Con Teresa nell’ora della prova sapere d’essere, proprio in quel momento, seduti alla mensa dei peccatori. Con Teresa, con Gesù. Ogni spada che ci trapassa il cuore è una sorgente di salvezza per infinite persone. La nostra com-passione per chi non ha fede, per chi soffre la vera atrocità, che è non conoscere l’amore di Cristo. Ogni momento di sofferenza è dunque un momento di Grazia, un tesoro che ci accumuliamo in cielo, per noi, e per molti altri.

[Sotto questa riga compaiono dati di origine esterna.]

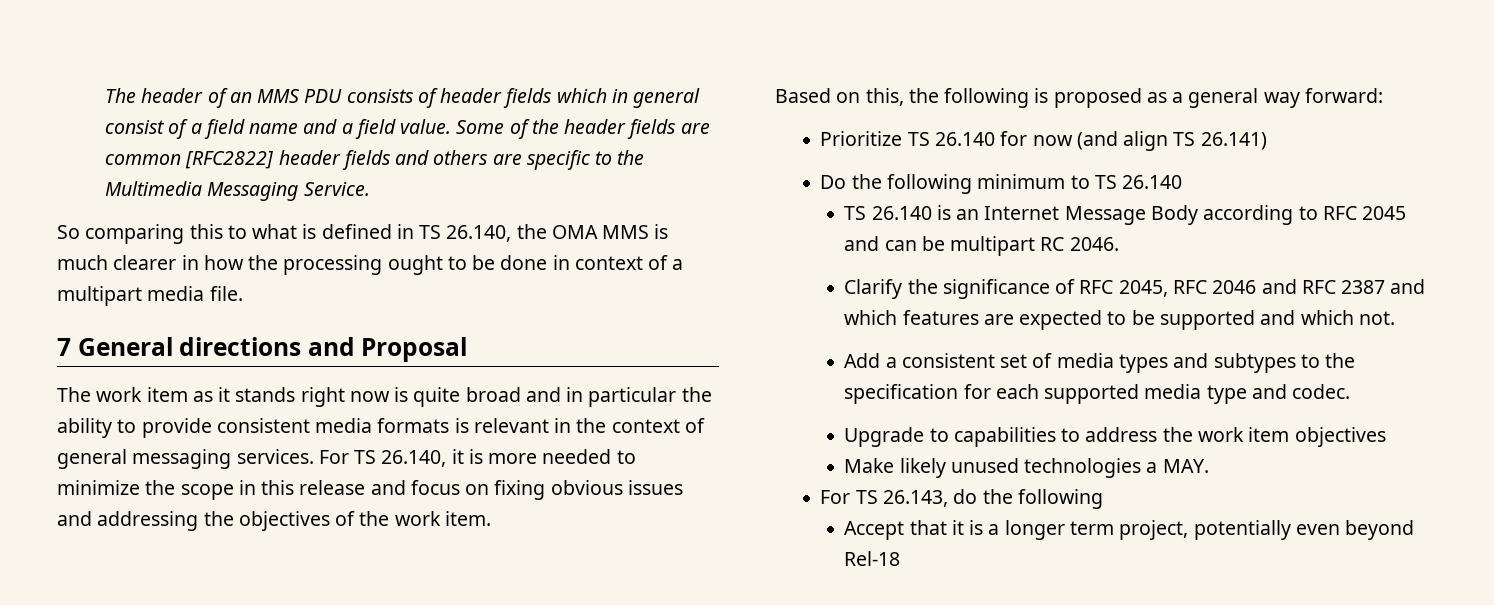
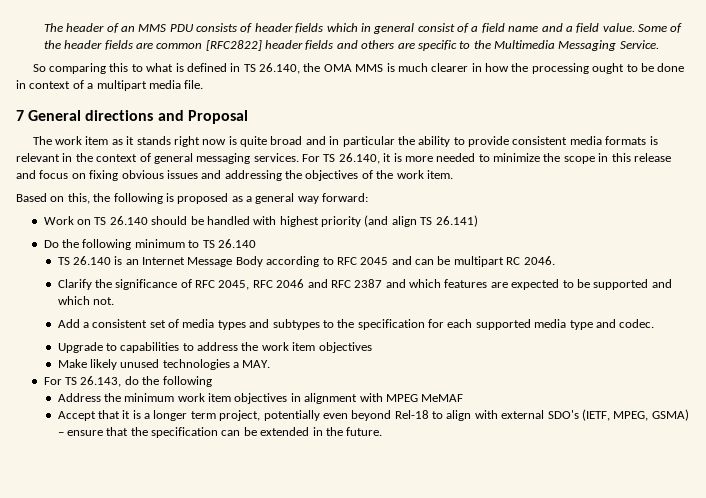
- Prioritize TS 26.140 for now (and align TS 26.141)
+ Work on TS 26.140 should be handled with highest priority (and align TS 26.141)
+ Address the minimum work item objectives in alignment with MPEG MeMAF
- Accept that it is a longer term project, potentially even beyond Rel-18
+ Accept that it is a longer term project, potentially even beyond Rel-18 to align with external SDO's (IETF, MPEG, GSMA) – ensure that the specification can be extended in the future.

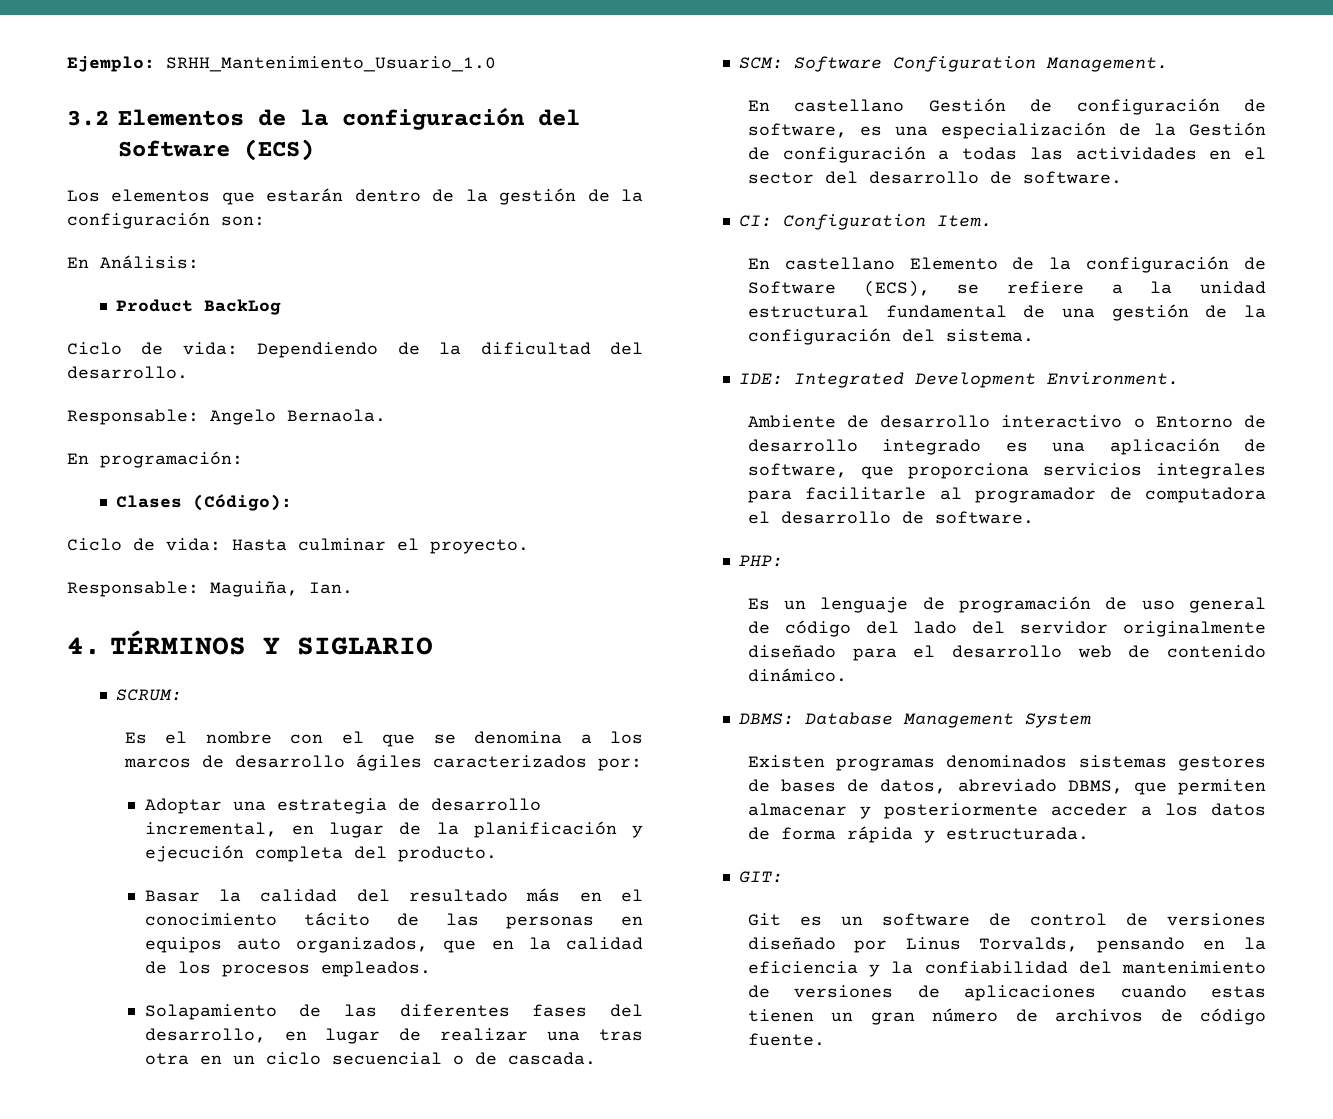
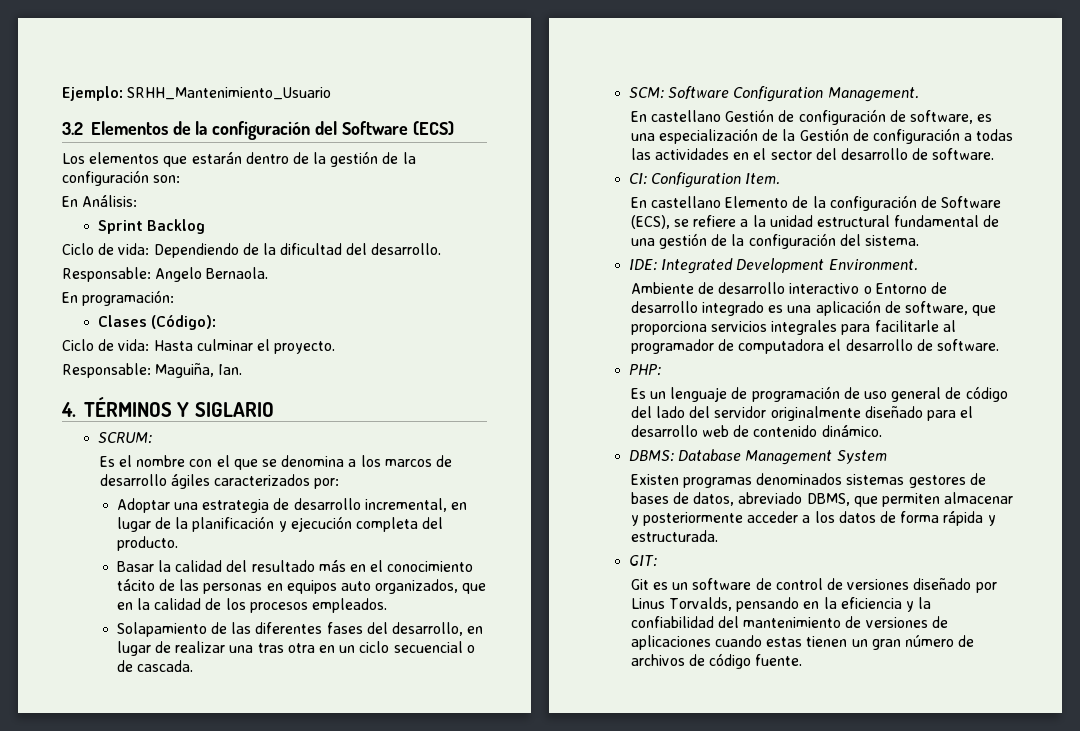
- Ejemplo: SRHH_Mantenimiento_Usuario_1.0
+ Ejemplo: SRHH_Mantenimiento_Usuario
- Product BackLog
+ Sprint Backlog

Il Signore si è seduto alla nostra mensa, quando eravamo malvagi e con il cuore lontano da Lui. Il Cristianesimo non è una serie di sacrifici per scalare il cielo, e tantomeno semplice filantropia. E’ misericordia, persone che hanno sperimentato la misericordia e in essa incontrano tutti gli altri uomini.
Spendere la vita che ci è stata donata e riscattata alla mensa dei peccatori, le macchie della storia, le grandi e le piccole, purigficate dalle nostre anime amate infinitamente dal Signore. Sedute, sino all’ultimo giorno, accanto a chi non Lo conosce. Per donare, con gioia, la misericordia che salva.